What Wilson does here, though, is to make a distinction, and it’s a good distinction.  There are some things that are distinct from what they are viewed to have as a monetary value.  Most things today are viewed by most Westerners as whether or not they meet some ill-defined criteria of what their material or monetary value is.  That’s how things are judged.  That’s how men are judged.  That’s how people are judged.  It just becomes necessary then, and that’s how college is judged.  That’s the criteria.  You go in.  What kind of a job can you get when you get out?  It’s not how much you’ve learned?  Not whether or not you picked up a little philosophy and some actual liberal arts training along the way, none of that.  That matters to almost no one.  All that matters is that I got the diploma that might open some doors.  That’s what his point is here.  That’s the point we were making last week when we talked about this.  We’ll continue, while we’re in August here and there’s lots of talk about school, will just continue along the same lines.

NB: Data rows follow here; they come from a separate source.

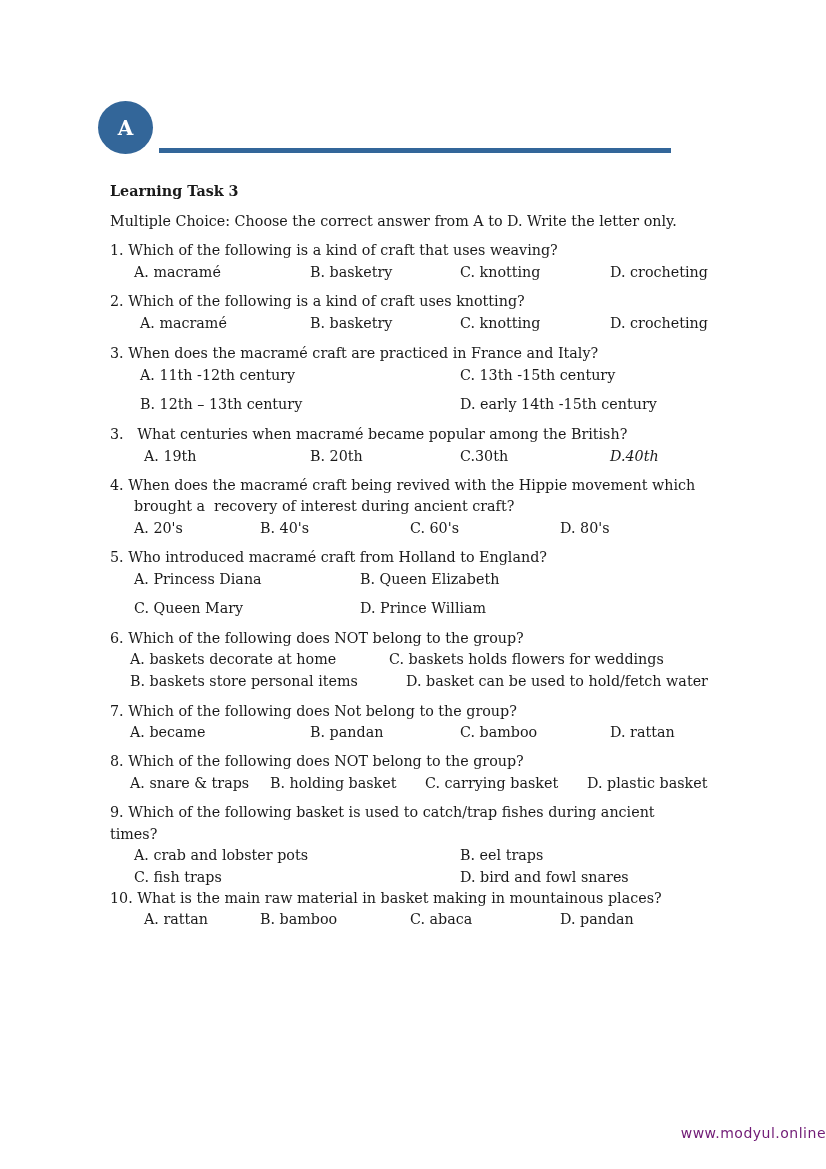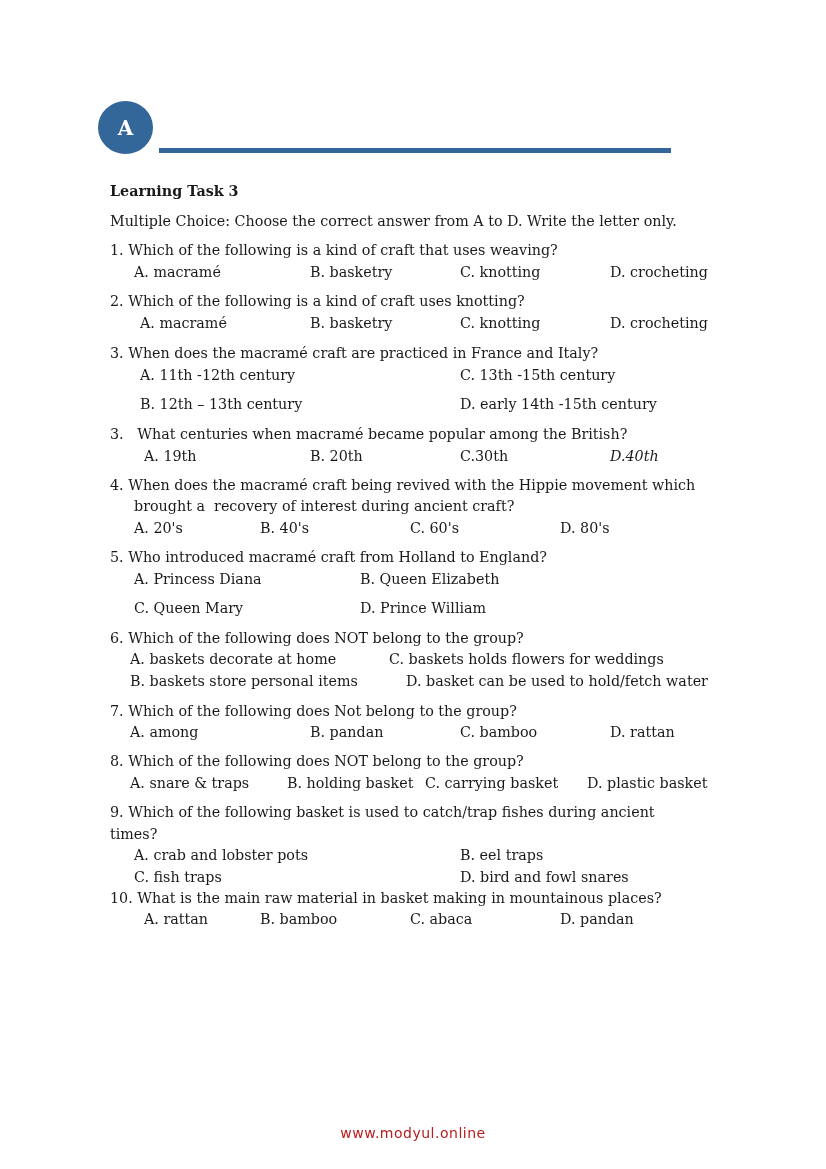--- a/index.html
+++ b/index.html
@@ -4,22 +4,22 @@
 <style>
   html, body { margin:0; padding:0; background:#ffffff; }
   body { width:826px; height:1169px; position:relative; overflow:hidden;
          font-family:"DejaVu Serif", serif; color:#1a1a1a; }
   .badge { position:absolute; left:98px; top:101px; width:55px; height:53px; border-radius:50%;
            background:#336699; color:#fff; display:flex; align-items:center; justify-content:center;
            font-weight:bold; font-size:20px; }
   .rule { position:absolute; left:159px; top:148px; width:512px; height:5px; background:#336699; }
   .t { position:absolute; font-size:14.3px; white-space:nowrap; line-height:18px;text-align:center; }
   .title { font-weight:bold; }
-  .footer { position:absolute; left:0; width:826px; top:1125px; text-align:center;
-            font-family:"DejaVu Sans", sans-serif; font-size:14px; color:#b91c1c; letter-spacing:0.5px; }
+  .footer { position:absolute; left:0; width:826px; top:1125px; text-align:right;
+            font-family:"DejaVu Sans", sans-serif; font-size:14px; color:#701a75; letter-spacing:0.5px; }
 </style>
 </head>
 <body>
 
 <div class="badge">
     <span>A</span>
   </div>
 <div class="rule"></div>
 
 <div class="t title" style="left:110px;top:182px;">Learning Task 3</div>
@@ -62,28 +62,28 @@
 <div class="t" style="left:134px;top:599px;">C. Queen Mary</div>
 <div class="t" style="left:360px;top:599px;">D. Prince William</div>
 
 <div class="t" style="left:110px;top:629px;">6. Which of the following does NOT belong to the group?</div>
 <div class="t" style="left:130px;top:650px;">A. baskets decorate at home</div>
 <div class="t" style="left:389px;top:650px;">C. baskets holds flowers for weddings</div>
 <div class="t" style="left:130px;top:672px;">B. baskets store personal items</div>
 <div class="t" style="left:389px;top:672px;margin-left:17px;">D. basket can be used to hold/fetch water</div>
 
 <div class="t" style="left:110px;top:702px;">7. Which of the following does Not belong to the group?</div>
-<div class="t" style="left:130px;top:723px;">A. among</div>
+<div class="t" style="left:130px;top:723px;">A. became</div>
 <div class="t" style="left:310px;top:723px;">B. pandan</div>
 <div class="t" style="left:460px;top:723px;">C. bamboo</div>
 <div class="t" style="left:610px;top:723px;">D. rattan</div>
 
 <div class="t" style="left:110px;top:752px;">8. Which of the following does NOT belong to the group?</div>
 <div class="t" style="left:130px;top:774px;">A. snare &amp; traps</div>
-<div class="t" style="left:270px;top:774px;margin-left:17px;">B. holding basket</div>
+<div class="t" style="left:270px;top:774px;">B. holding basket</div>
 <div class="t" style="left:425px;top:774px;">C. carrying basket</div>
 <div class="t" style="left:587px;top:774px;">D. plastic basket</div>
 
 <div class="t" style="left:110px;top:803px;">9. Which of the following basket is used to catch/trap fishes during ancient</div>
 <div class="t" style="left:110px;top:825px;">times?</div>
 <div class="t" style="left:134px;top:846px;">A. crab and lobster pots</div>
 <div class="t" style="left:460px;top:846px;">B. eel traps</div>
 <div class="t" style="left:134px;top:868px;">C. fish traps</div>
 <div class="t" style="left:460px;top:868px;">D. bird and fowl snares</div>
 

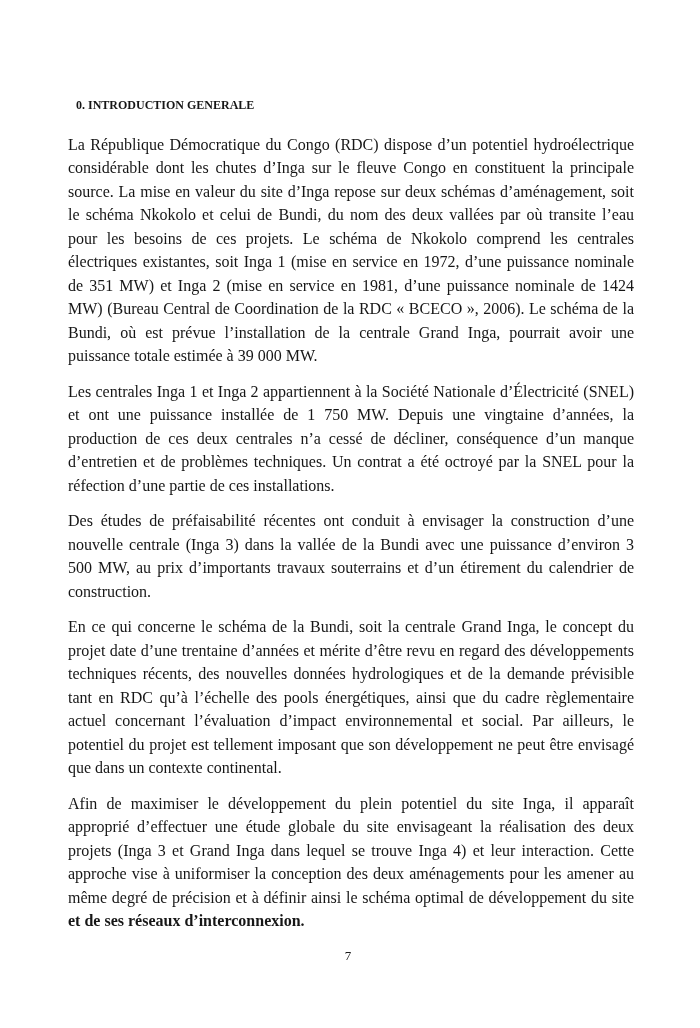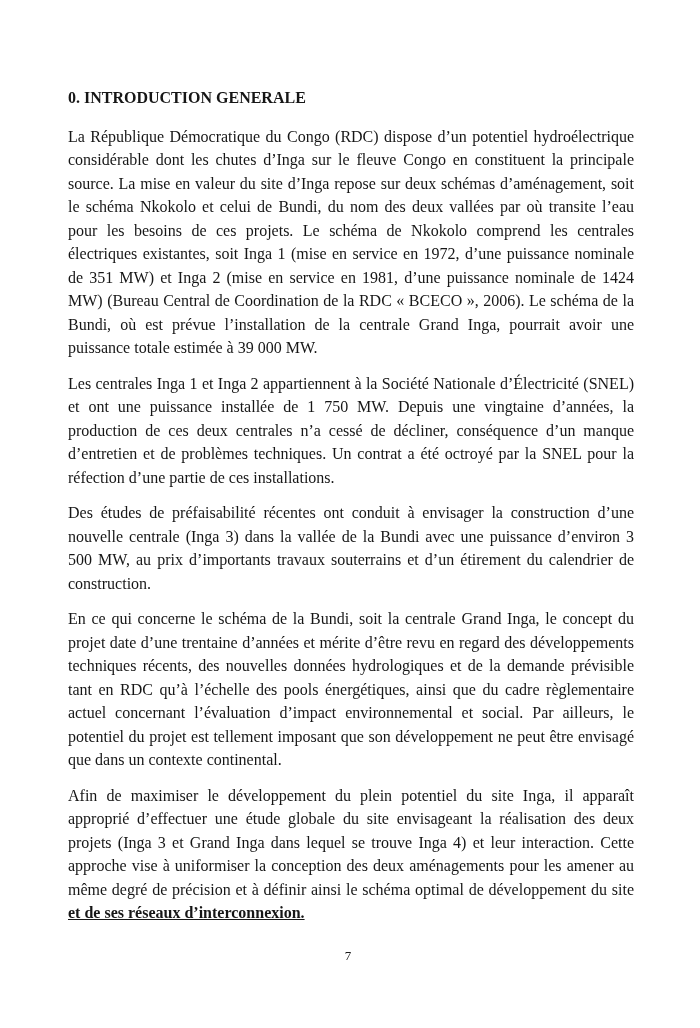--- a/index.html
+++ b/index.html
@@ -18,36 +18,35 @@
   }
   .doc-content {
     position: absolute;
     left: 68px;
     top: 86px;
     width: 566px;
     font-size: 16px;
     line-height: 23.5px;
   }
   .doc-heading {
-    margin: 0;
-    font-size: 16px;
+    margin: 8px;
+    font-size: 12px;
     line-height: 23.5px;
     font-weight: bold;
     text-align: left;
   }
   .body-para {
     margin: 12px 0 0 0;
     text-align: justify;
   }
   .body-para.first-after-heading {
     margin-top: 15px;
   }
   .bold-run {
     font-weight: bold;
-    text-decoration: underline;
   }
   .page-number {
     position: absolute;
     left: 0;
     right: 4px;
     top: 948px;
     text-align: center;
     font-size: 13px;
     line-height: 16px;
     color: #1a1a1a;

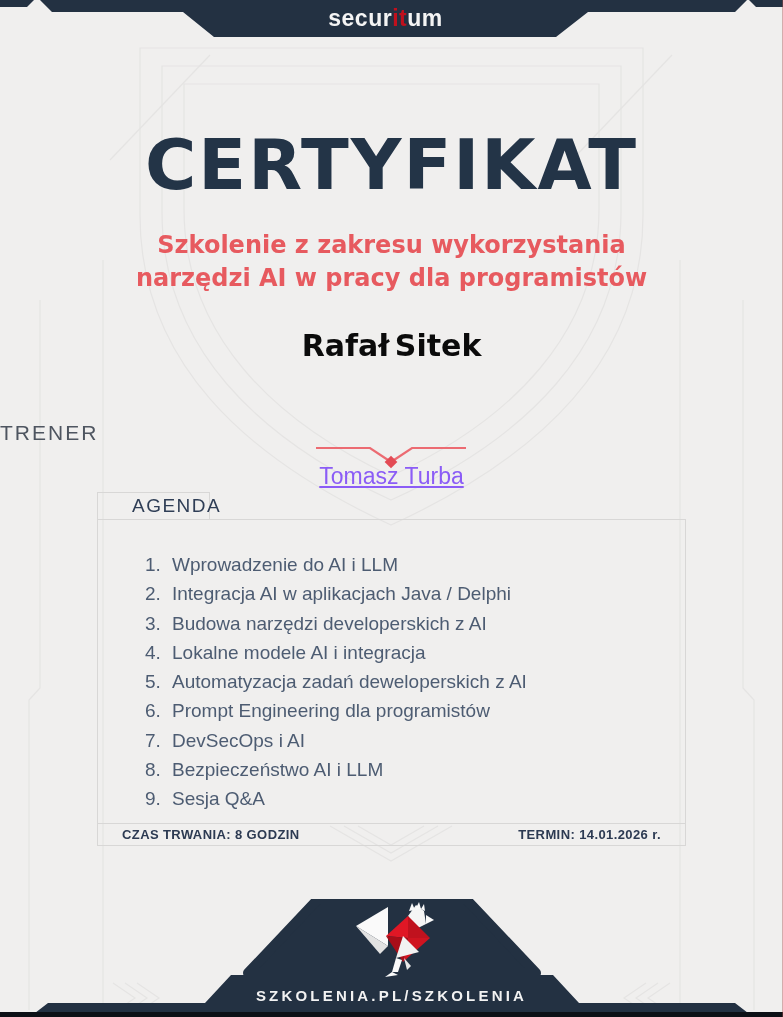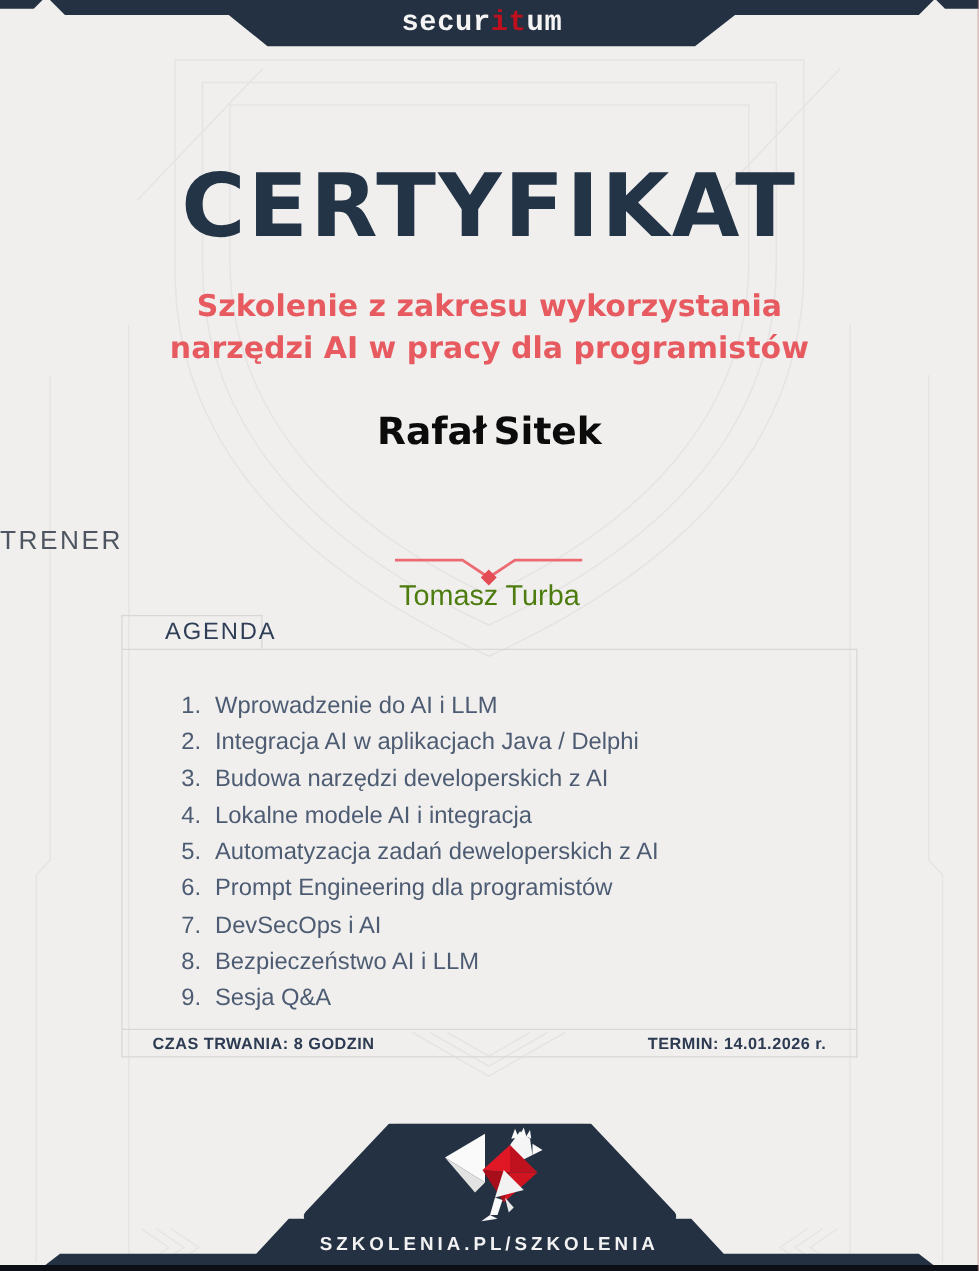--- a/index.html
+++ b/index.html
@@ -7,21 +7,21 @@
   .page{
     position:relative;width:783px;height:1017px;margin:0 auto;
     background:#f0efee;overflow:hidden;
   }
   svg{display:block;}
   .abs{position:absolute;}
   .bg-pattern{left:0;top:0;pointer-events:none;}
   .header-shape{left:0;top:0;}
   .logo{
     left:183px;top:0;width:405px;height:37px;line-height:36px;text-align:center;
-    font-family:Liberation Mono, monospace;font-weight:bold;font-size:23px;color:#f4f4f4;
+    font-family:Liberation Sans, sans-serif;font-weight:bold;font-size:23px;color:#f4f4f4;
     letter-spacing:.5px;
   }
   .logo .hl{color:#c0101d;}
   .title{
     left:0;top:123px;width:783px;text-align:center;
     font-family:"DejaVu Sans",sans-serif;font-weight:bold;font-size:70px;line-height:84px;
     color:#233447;letter-spacing:2px;
   }
   .subtitle{
     left:0;top:229px;width:783px;text-align:center;
@@ -33,21 +33,21 @@
     font-family:"DejaVu Sans",sans-serif;font-weight:bold;font-size:30px;line-height:36px;
     color:#0b0b0b;word-spacing:-5px;
   }
   .trainer-label{
     left:0;top:421px;width:628px;text-align:left;
     font-size:21px;line-height:24px;color:#4e5560;letter-spacing:2px;font-weight:400;
   }
   .trener-ornament{left:316px;top:446px;}
   .trainer-name{
     left:0;top:463px;width:783px;text-align:center;
-    font-size:23px;line-height:27px;color:#4d7c0f;font-weight:400;
+    font-size:23px;line-height:27px;color:#8b5cf6;font-weight:400;text-decoration:underline;
   }
   .agenda-tab{
     left:97px;top:492px;width:113px;height:27px;box-sizing:border-box;
     border:1px solid #d8d7d6;border-bottom:none;
     font-size:19px;line-height:26px;letter-spacing:1.5px;color:#2f3e56;
     padding-left:34px;
   }
   .agenda-box{
     left:97px;top:519px;width:589px;height:305px;box-sizing:border-box;
     border:1px solid #d8d7d6;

Mike has been talking about many different ways to deal with the American Union & it’s attack dog, the “Federal” government –There’s Article V & Nullification too.

[reading]

The university should not be a place where you train for “a job.” A university education was designed to help us understand life, not how to make a living. [Mike: This should really hit home.] But having said that, the status quo of higher education can be broken down into two categories, and in this comparison vocational training actually comes out ahead. Vo-tech training—fine in itself, but not what college really should be—is closer to the kingdom than the depths to which education in the humanities has descended. Publicans and harlots go into the kingdom before the chief priests and elders.

There are majors where most of what you learn is true, and other majors where most of what you learn is false. A student who majors in mechanical engineering will learn mostly what is true. A student who majors in English lit will learn mostly what is false. This is not why we cannot have nice things. It is why we have mountains of nice things that nobody understands.